The UK’s country house market has seen a marked recovery in the £2 million plus sector in the third quarter of 2015 compared to the previous two quarters, according to the latest research.

The analysis report from Strutt & Parker also shows that sales levels are now not far off where they were in the fourth quarter of 2014, suggesting that the market uncertainty from the general election has perhaps filtered out.

Strutt & Parker’s UK outlook for the remainder of 2015 looks positive and it predicts that there will be sufficient growth in the final quarter of the year to hit the forecast of 5.0% for 2015.

Growth over the next few years is also forecast as positive with 5% per annum anticipated. There are, however, uncertainties for the UK market and the upcoming European Union referendum and potential interest rate rises adds further pressures. Despite this, sensibly priced and good quality properties, both regionally and in prime central London, will continue to do well, the firm believes.

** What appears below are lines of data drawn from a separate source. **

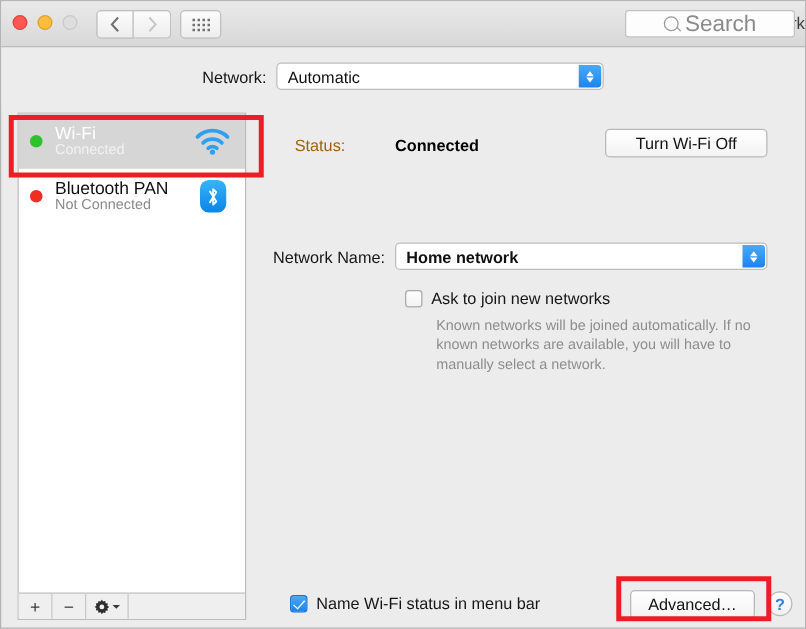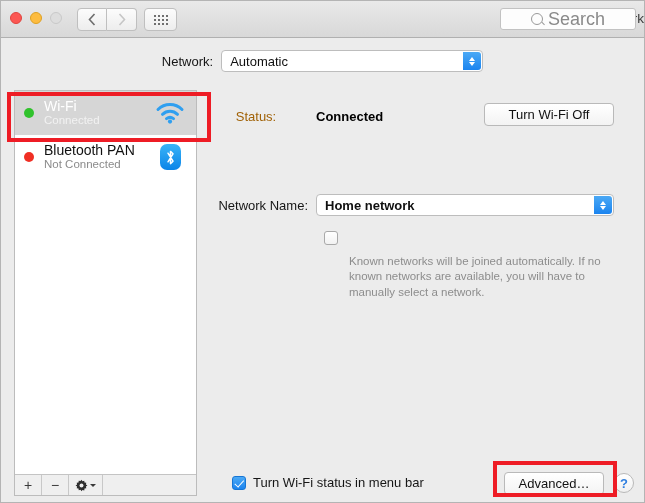--- a/index.html
+++ b/index.html
@@ -538,29 +538,30 @@
         <span>Home network</span>
         <span class="stepper">
           <span class="ar up"></span>
             <span class="ar down"></span>
         </span>
       </div>
     </div>
 
     <div class="row-ask">
       <span class="cbox"></span>
+      <span class="ask-label">Ask to join new networks</span>
     </div>
 
     <div class="helptext">Known networks will be joined automatically. If no known networks are available, you will have to manually select a network.</div>
   </div>
 
   <div class="footer">
     <div class="row-showmenu">
       <span class="cbox checked"></span>
-      <span class="ask-label">Turn Wi-Fi status in menu bar</span>
+      <span class="ask-label">Name Wi-Fi status in menu bar</span>
     </div>
     <div class="btn btn-advanced">Advanced…</div>
     <div class="helpbtn">?</div>
   </div>
 
   <div class="annot annot-wifi"></div>
   <div class="annot annot-advanced"></div>
 
 </div>
 

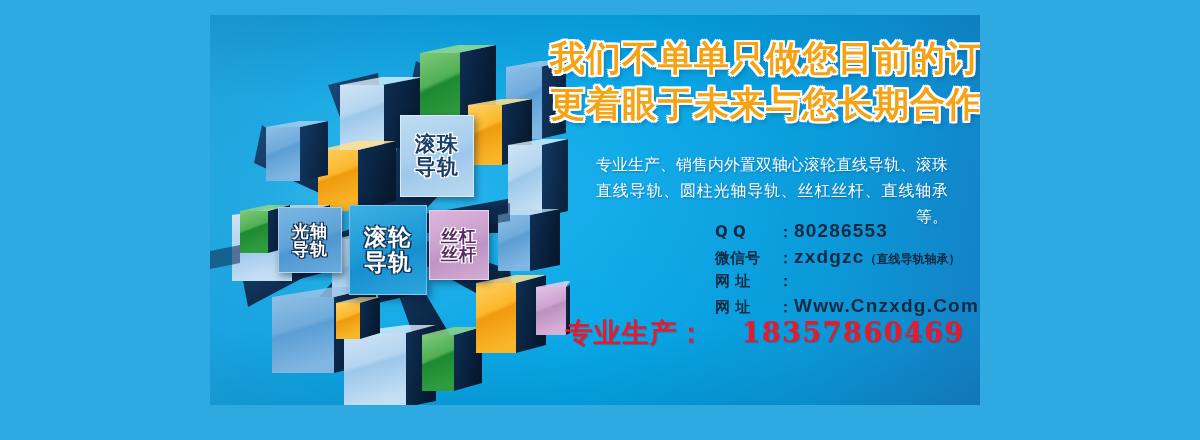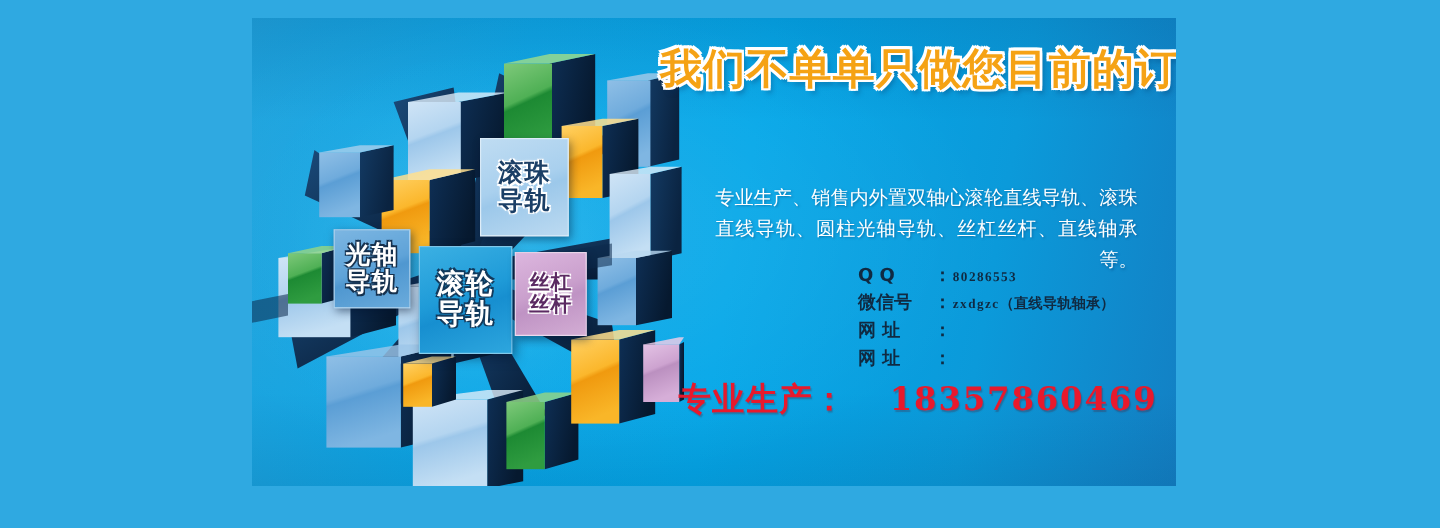--- a/index.html
+++ b/index.html
@@ -79,25 +79,25 @@
     font-size: 21px;
     color: #1b3f66;
     text-shadow:
       -1.3px -1.3px 0 #ffffff, 1.3px -1.3px 0 #ffffff,
       -1.3px  1.3px 0 #ffffff, 1.3px  1.3px 0 #ffffff,
       0 0 3px rgba(255,255,255,0.95);
   }
 
   
   .lbl-guangzhou {
-    left: 68px; top: 176px; width: 62px; height: 64px;
+    left: 68px; top: 192px; width: 62px; height: 64px;
     background: linear-gradient(160deg, #7cb6e2 0%, #5fa3d8 48%, #4f97d0 56%, #6aabdc 100%);
     border: 1px solid rgba(255,255,255,0.45);
     box-shadow: 2px 3px 7px rgba(0,20,50,0.5);
-    font-size: 21px;
+    font-size: 17px;
     color: #ffffff;
     text-shadow:
       -1.2px -1.2px 0 #16314e, 1.2px -1.2px 0 #16314e,
       -1.2px  1.2px 0 #16314e, 1.2px  1.2px 0 #16314e;
   }
 
   
   .lbl-gunlun {
     left: 139px; top: 190px; width: 76px; height: 88px;
     background: linear-gradient(160deg, #3bb0e3 0%, #1f9bd8 45%, #178fd0 58%, #2da6de 100%);
@@ -195,21 +195,21 @@
     font-weight: bold;
     color: #102a42;
     margin: 0 1px 0 1px;
   }
   .c-value {
     font-size: 16px;
     font-weight: bold;
     color: #102a42;
     letter-spacing: 1.2px;
   }
-  .c-value.mono { font-family: Liberation Serif, serif; font-size: 11px; }
+  .c-value.mono { font-family: Liberation Sans, sans-serif; font-size: 19px; }
   .c-paren {
     font-size: 12px;
     font-weight: bold;
     color: #102a42;
     letter-spacing: 0px;
   }
 
   .phone {
     position: absolute;
     left: 0;
@@ -440,20 +440,21 @@
       <div class="cube-label lbl-sigang">
         <span>丝杠</span>
         <span>丝杆</span>
       </div>
     </div>
 
     <div class="content">
 
       <div class="headline">
         <div class="line1">我们不单单只做您目前的订单</div>
+        <div class="line2">更着眼于未来与您长期合作</div>
       </div>
 
       <div class="desc">专业生产、销售内外置双轴心滚轮直线导轨、滚珠直线导轨、圆柱光轴导轨、丝杠丝杆、直线轴承等。</div>
 
       <div class="contact">
 
         <div class="contact-row">
           <span class="c-label">Q  Q</span>
           <span class="c-colon">：</span>
           <span class="c-value mono">80286553</span>
@@ -467,20 +468,21 @@
         </div>
 
         <div class="contact-row">
           <span class="c-label wide">网  址</span>
           <span class="c-colon">：</span>
         </div>
 
         <div class="contact-row">
           <span class="c-label wide">网  址</span>
           <span class="c-colon">：</span>
+          <span class="c-value mono">Www.Cnzxdg.Com</span>
         </div>
 
       </div>
 
       <div class="phone">
         <span class="phone-label">专业生产：</span><span class="phone-number">18357860469</span>
       </div>
 
     </div>
   </div>

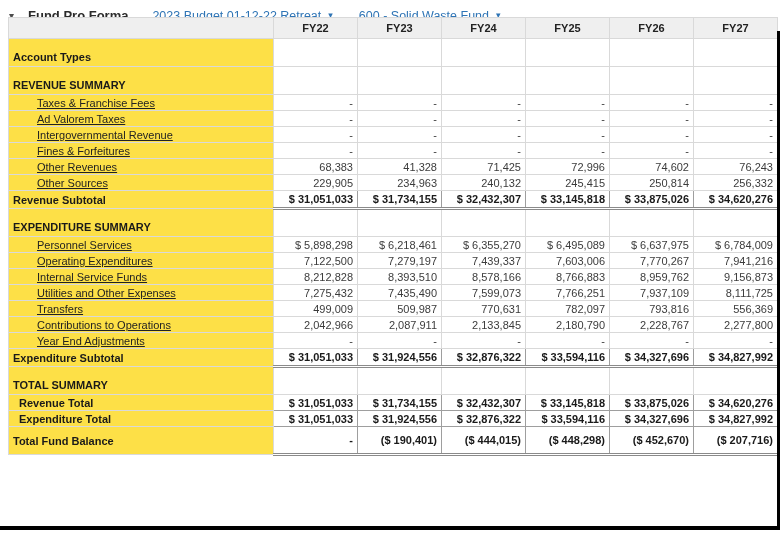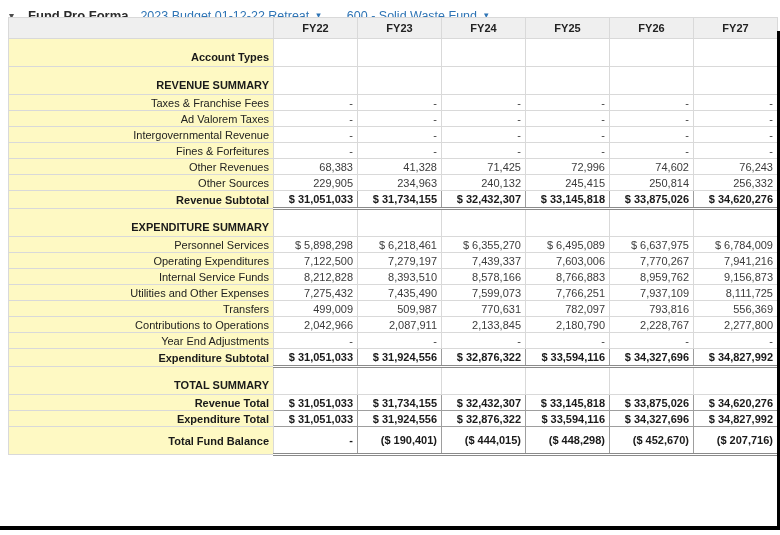--- a/index.html
+++ b/index.html
@@ -12,21 +12,21 @@
   
   .topbar {
     position:absolute; top:0; left:0; width:780px; height:31px;
     display:flex; align-items:center; padding-left:9px; box-sizing:border-box;
     background:#ffffff;
   }
   .collapse-caret {
     font-size:10px; color:#4d4d4d; margin-right:14px; cursor:pointer; line-height:1;
   }
   .page-title {
-    font-weight:bold; font-size:13px; color:#2b2b2b; margin-right:12px; white-space:nowrap;
+    font-weight:bold; font-size:13px; color:#2b2b2b; margin-right:24px; white-space:nowrap;
   }
   .dd {
     color:#2e74b5; font-size:12.5px; margin-right:26px; cursor:pointer;
     display:flex; align-items:center; white-space:nowrap;text-align:right;
   }
   .dd .dd-caret { font-size:9px; margin-left:7px; color:#2e74b5; line-height:1; }
   
   table.grid {
     position:absolute; top:17px; left:8px; width:769px;
     border-collapse:collapse; table-layout:fixed;
@@ -35,26 +35,26 @@
   }
   table.grid th, table.grid td {
     border:1px solid #d9d9d9;
     padding:0 4px; box-sizing:border-box;
     overflow:hidden; white-space:nowrap;
   }
   table.grid th {
     background:#efefef; font-weight:bold; text-align:center;
     height:21px; color:#222222; font-size:11px;
   }
-  td.label { background:#fef9c3; text-align:right; color:#222222; }
+  td.label { background:#fde047; text-align:left; color:#222222; }
   td.val   { background:#ffffff; text-align:right; color:#3b3b3b; }
   tr.section td    { height:28px; vertical-align:bottom; }
   tr.section td.label { font-weight:bold; padding-bottom:3px; color:#1a1a1a; }
   tr.detail td     { height:16px; }
-  tr.detail td.label { padding-left:28px; }
+  tr.detail td.label { padding-left:28px;text-decoration:underline; }
   tr.subtotal td   { height:18px; font-weight:bold; color:#1a1a1a; }
   tr.subtotal td.label { border-top:1px solid #9e9e9e; }
   tr.subtotal td.val {
     border:1px solid #9e9e9e; border-bottom:3px double #8a8a8a; color:#1a1a1a;
   }
   tr.total td      { height:16px; font-weight:bold; color:#1a1a1a; }
   tr.total td.label { padding-left:10px; }
   tr.total td.val  { border:1px solid #9e9e9e; color:#1a1a1a; }
   tr.grandtotal td { height:28px; font-weight:bold; color:#1a1a1a; }
   tr.grandtotal td.val {

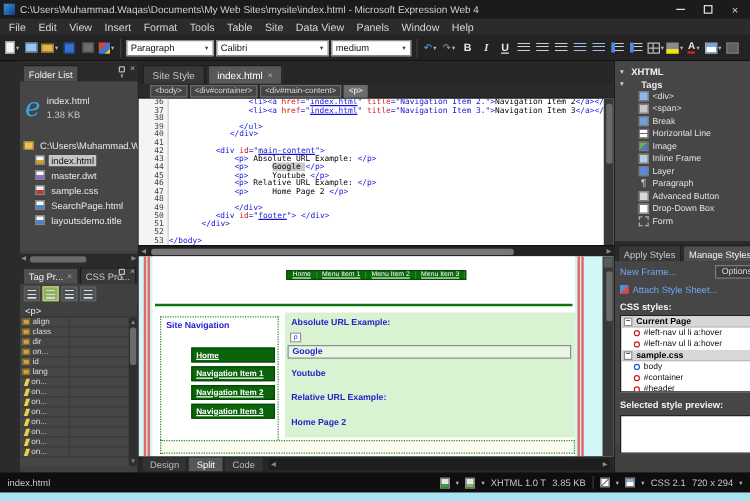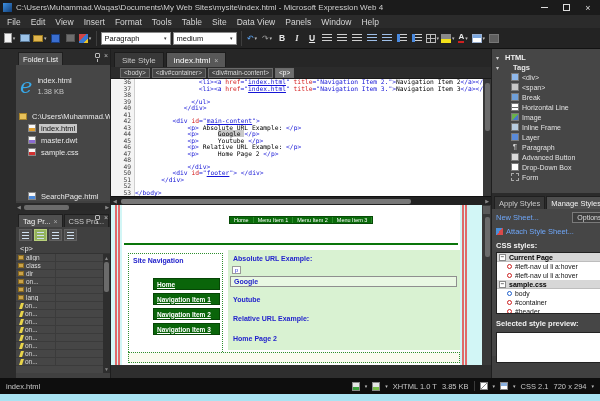--- a/index.html
+++ b/index.html
@@ -237,20 +237,24 @@
       </span>
     <span class="tb-btn">
         <span class="i-preview"></span>
         <span class="dd-arrow">▾</span>
       </span>
     <span class="tb-sep"></span>
     <span class="tb-select" style="width:70px">
         <span>Paragraph</span>
         <span class="dd-arrow">▾</span>
       </span>
+    <span class="tb-select" style="width:90px">
+        <span>Calibri</span>
+        <span class="dd-arrow">▾</span>
+      </span>
     <span class="tb-select" style="width:64px">
         <span>medium</span>
         <span class="dd-arrow">▾</span>
       </span>
     <span class="tb-sep"></span>
     <span class="tb-btn">
         <span style="color:#5aa2f0;font-size:8px">↶</span>
         <span class="dd-arrow">▾</span>
       </span>
     <span class="tb-btn">
@@ -337,21 +341,21 @@
             <span class="tree-label">index.html</span>
           </div>
           <div class="tree-row" style="padding-left: 12px;">
             <span class="fi fi-dwt-page"></span>
             <span class="tree-label">master.dwt</span>
           </div>
           <div class="tree-row" style="padding-left: 12px;">
             <span class="fi fi-css-file"></span>
             <span class="tree-label">sample.css</span>
           </div>
-          <div class="tree-row" style="padding-left: 12px; margin-top: 32px;">
+          <div class="tree-row" style="padding-left: 12px;">
             <span class="fi fi-html-page2"></span>
             <span class="tree-label">SearchPage.html</span>
           </div>
           <div class="tree-row" style="padding-left: 12px;">
             <span class="fi fi-html-page2"></span>
             <span class="tree-label">layoutsdemo.title</span>
           </div>
         </div>
       <div class="fl-hscroll">
         <span class="scroll-arrow">◀</span>
@@ -569,30 +573,39 @@
             <span class="c-text" style="top:85px">Home Page 2</span>
           </div>
           <div class="footer-box"></div>
         </div>
         <div class="design-vscroll">
           <span class="dv-btn"></span>
           <span class="thumb-v"></span>
         </div>
       </div>
 
+      <div class="viewtabs" id="view-tabs">
+          <span class="vtab">Design</span>
+          <span class="vtab active">Split</span>
+          <span class="vtab">Code</span>
+          <span class="vt-scroll">
+            <span class="scroll-arrow">◀</span>
+            <span class="scroll-arrow">▶</span>
+          </span>
+        </div>
     </div>
 
     <div class="right-panel">
       <div class="tbx-content" id="toolbox-content">
         <div class="tbx-scroll">
             <span class="thumb-v"></span>
           </div>
       <div class="tbx-row ">
             <span class="tw">▾</span>
-            <span class="tbx-sec">HTML</span>
+            <span class="tbx-sec">XHTML</span>
           </div>
           <div class="tbx-row ">
             <span class="tw">▾</span>
             <span class="tbx-grp">Tags</span>
           </div>
           <div class="tbx-row tbx-item">
             <span class="tbx-ic tbx-div"></span>
             <span class="tbx-item-label">&lt;div&gt;</span>
           </div>
           <div class="tbx-row tbx-item">
@@ -644,21 +657,21 @@
             <span>Manage Styles</span>
             <span class="ptab-close">×</span>
           </span>
         <span class="phead-icons">
             <span class="pin"></span>
             <span>×</span>
           </span>
       </div>
       <div class="ms-content">
         <div class="ms-row1">
-          <span class="link-blue">New Sheet...</span>
+          <span class="link-blue">New Frame...</span>
           <span class="opt-btn">
               <span>Options</span>
               <span class="dd-arrow">▾</span>
             </span>
         </div>
         <div class="ms-attach">
           <span class="attach-ic"></span>
           <span class="link-blue">Attach Style Sheet...</span>
         </div>
         <div class="ms-label">CSS styles:</div>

‘There remains some uncertainty over the near term outlook for the national housing market. The gradual strengthening in growth within the UK economy is still being met by some caution against risk and interest rates are expected to begin rising early to mid 2016,’ said Stephanie McMahon, head of research at Strutt & Parker.

‘Once rates do begin to rise they may have a dampening effect on the national housing market, most specifically in the mainstream markets where the majority of purchases are dependent upon mortgages,’ she explained.

‘However, two factors should cushion this impact. First, interest rate rises are likely to be gradual, estimated to reach circa 2% to 2.5% over the next five years. Secondly, the majority, 75% to 80%, f recent mortgages have been at fixed rates. Both of these factors should mean that any adjustments in purchasers’ behaviour should also be gradual,’ she added.

Her colleague, James Mackenzie, head of the country house department at Strutt & Parker, also agrees that the prime country house market is showing signs of improvement with a lack of high value property on the market and growth in demand over the quarter.

‘However, buyers are incredibly price sensitive as the cost of stamp duty is still a major hurdle. We are hopeful for a normalised autumn and winter,’ he added.

Guy Robinson, head of regional residential agency at Strutt & Parker, pointed out that activity in the summer and early autumn months has shown encouraging signs of an improving market.

‘Last quarter, there was strong demand from buyers which has translated into agreed sales. The number of new instructions has remained static, consistent with the previous period,’ he said.